**Supplied records:**

---------------

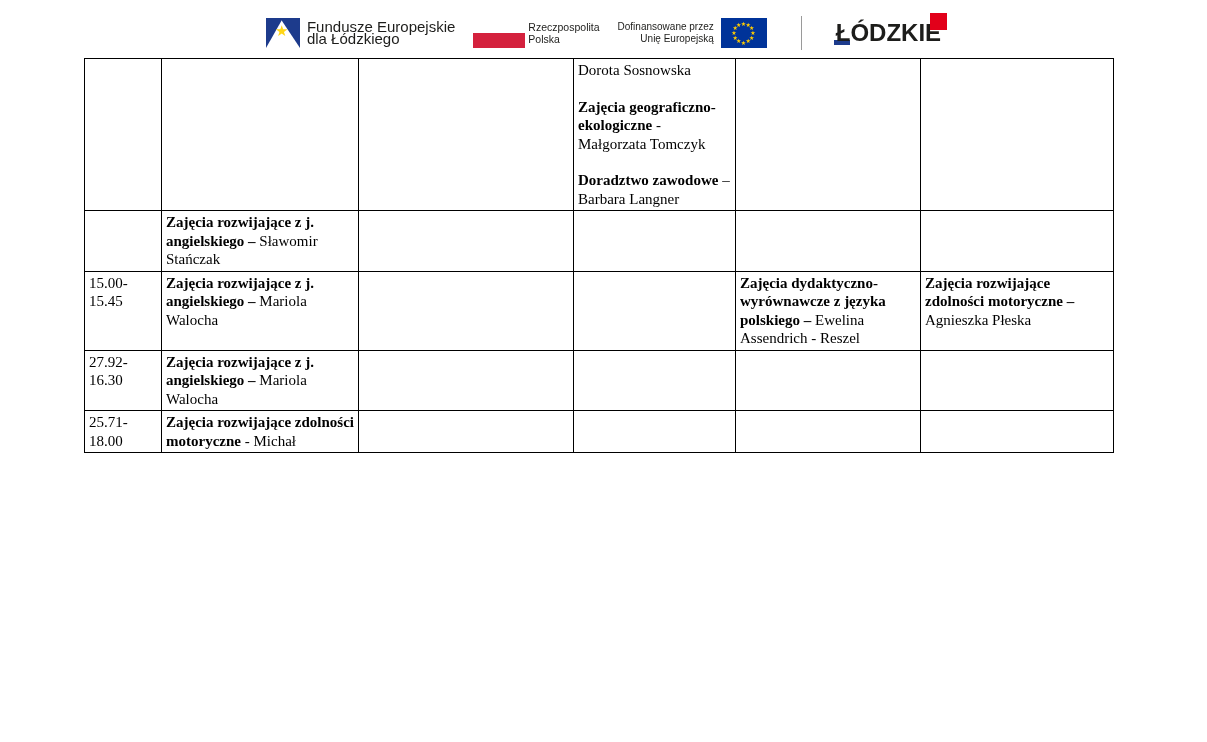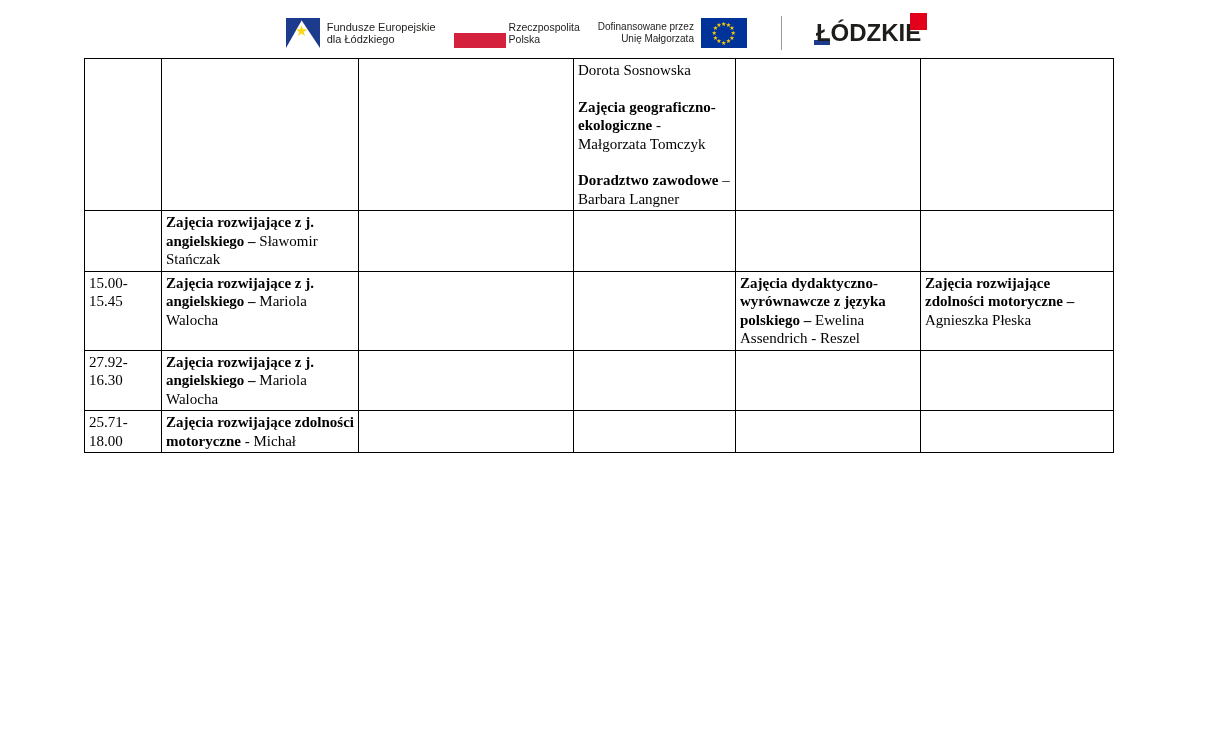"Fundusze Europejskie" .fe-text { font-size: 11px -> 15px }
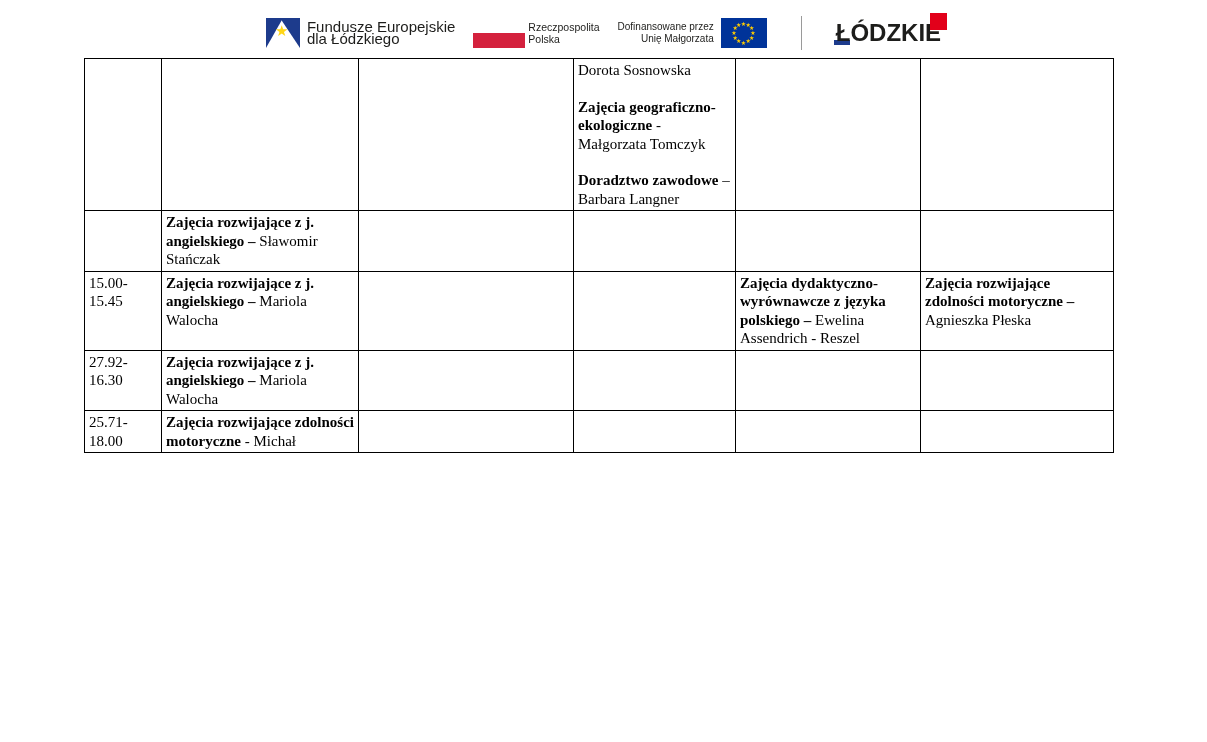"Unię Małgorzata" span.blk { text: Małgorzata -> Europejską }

---------------

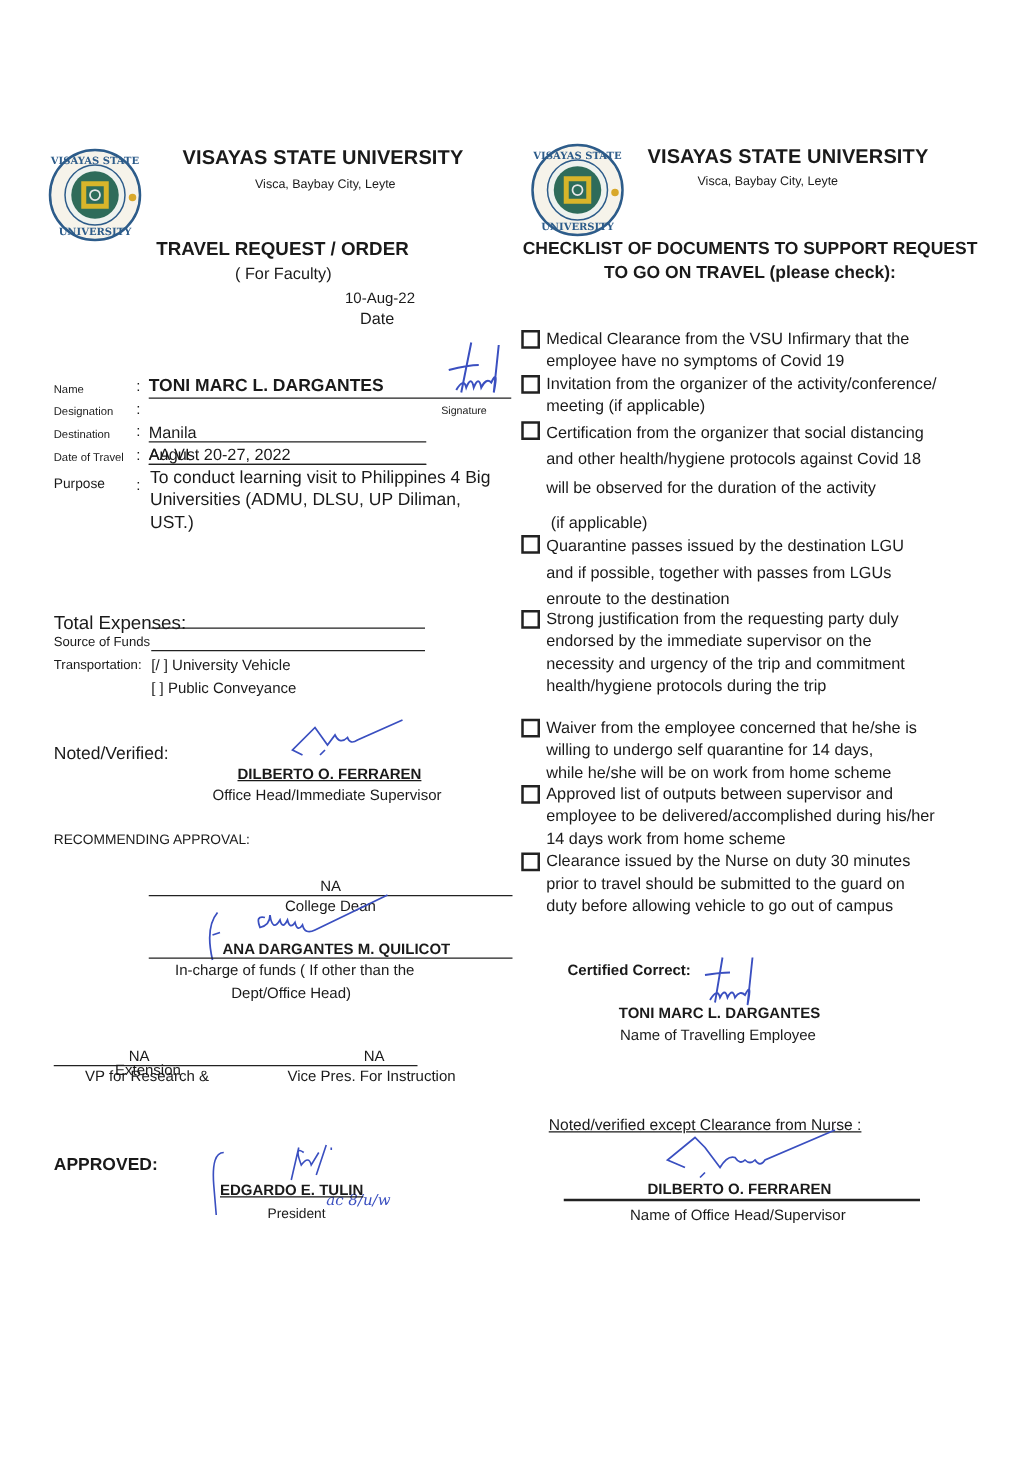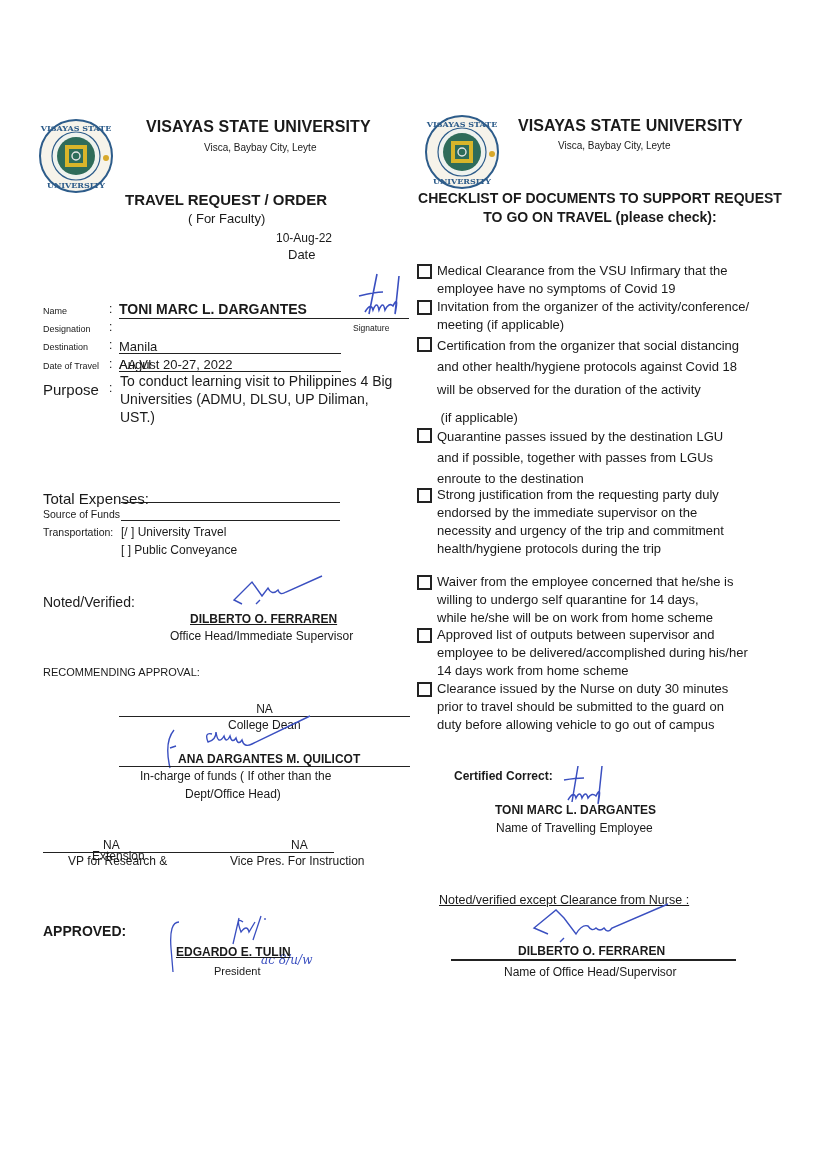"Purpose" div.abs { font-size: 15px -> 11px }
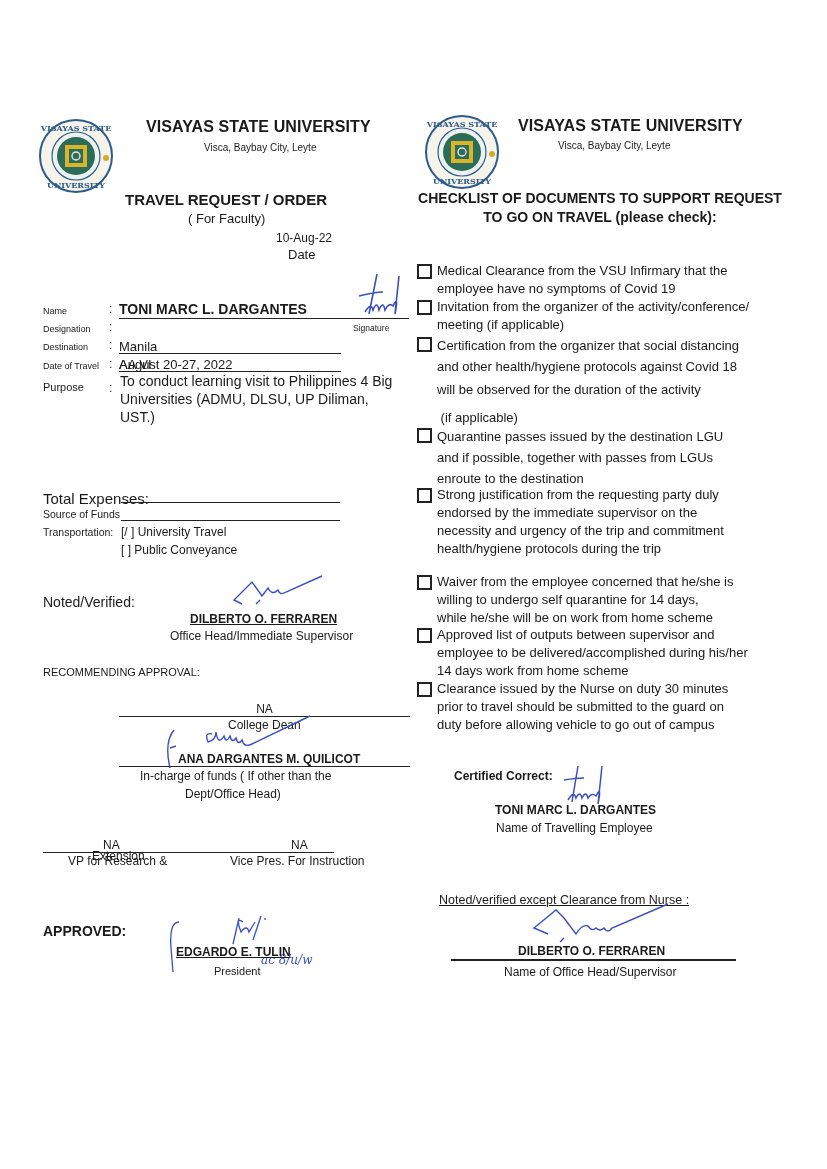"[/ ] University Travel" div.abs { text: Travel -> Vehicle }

---------------

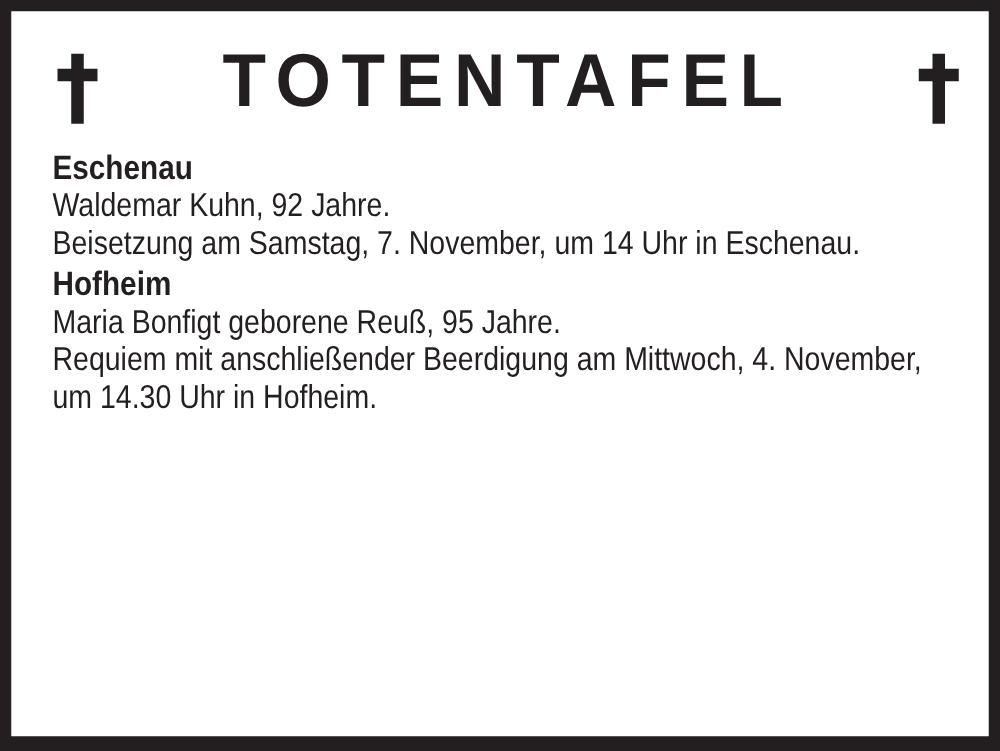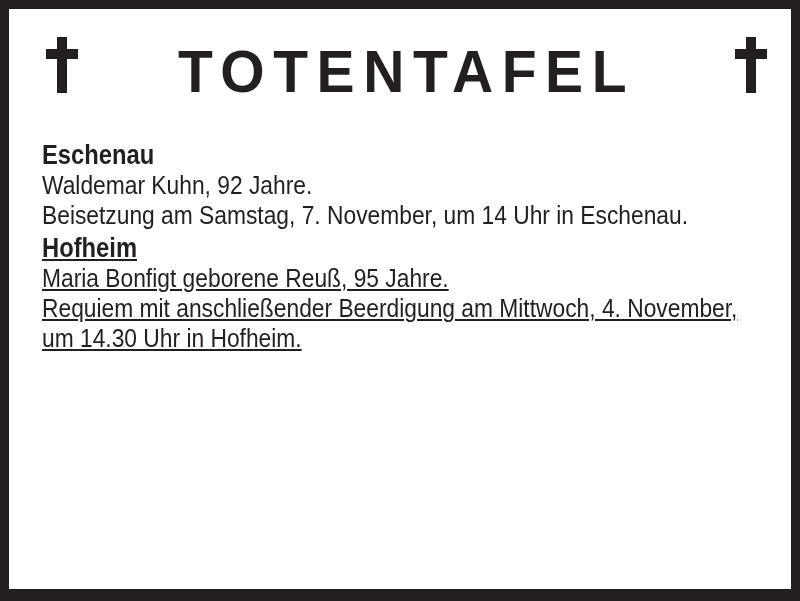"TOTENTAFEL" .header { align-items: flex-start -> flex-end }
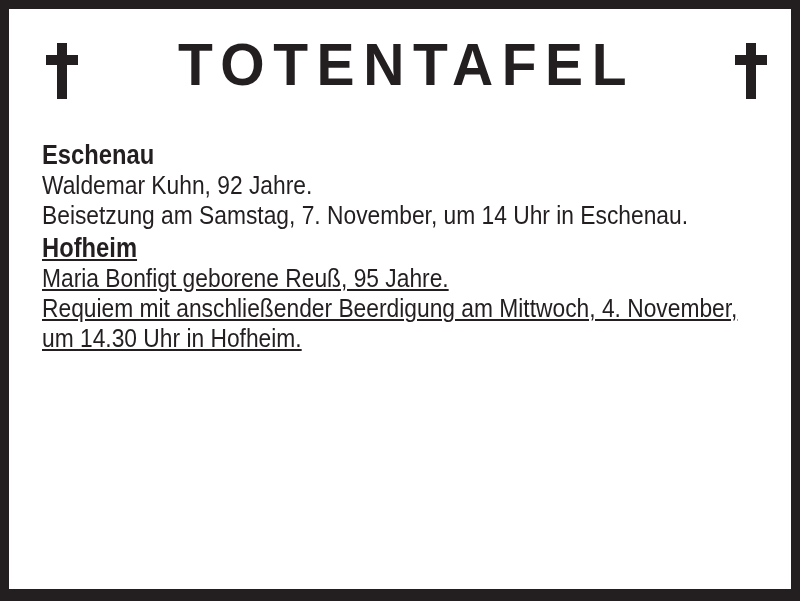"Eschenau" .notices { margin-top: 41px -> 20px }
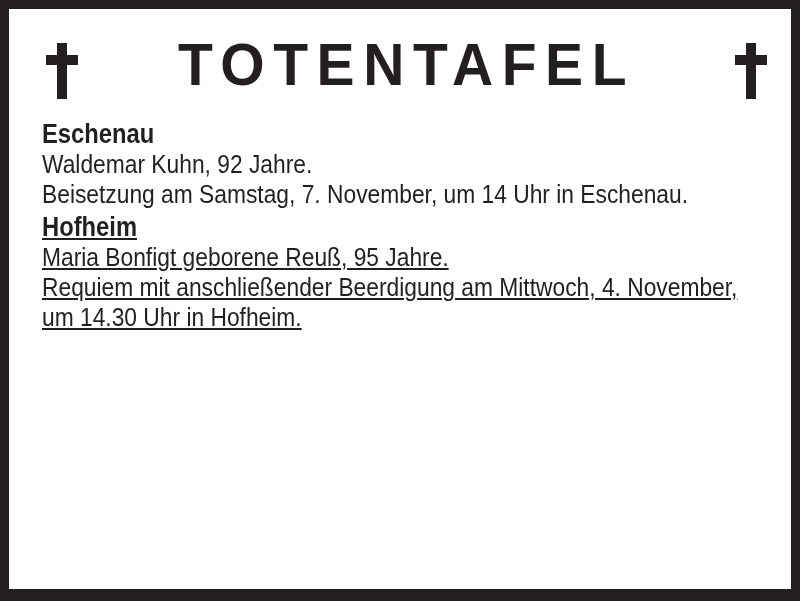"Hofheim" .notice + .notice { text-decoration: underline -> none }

---------------

**Assignment:**
Your reply is to be an exact repeat of the listing above from the line holding "font-size: 15px ->" down to the line holding "text: Travel ->", ends included, pictures excluded.

**Exercise solution:**
"Purpose" div.abs { font-size: 15px -> 11px }
"[/ ] University Travel" div.abs { text: Travel -> Vehicle }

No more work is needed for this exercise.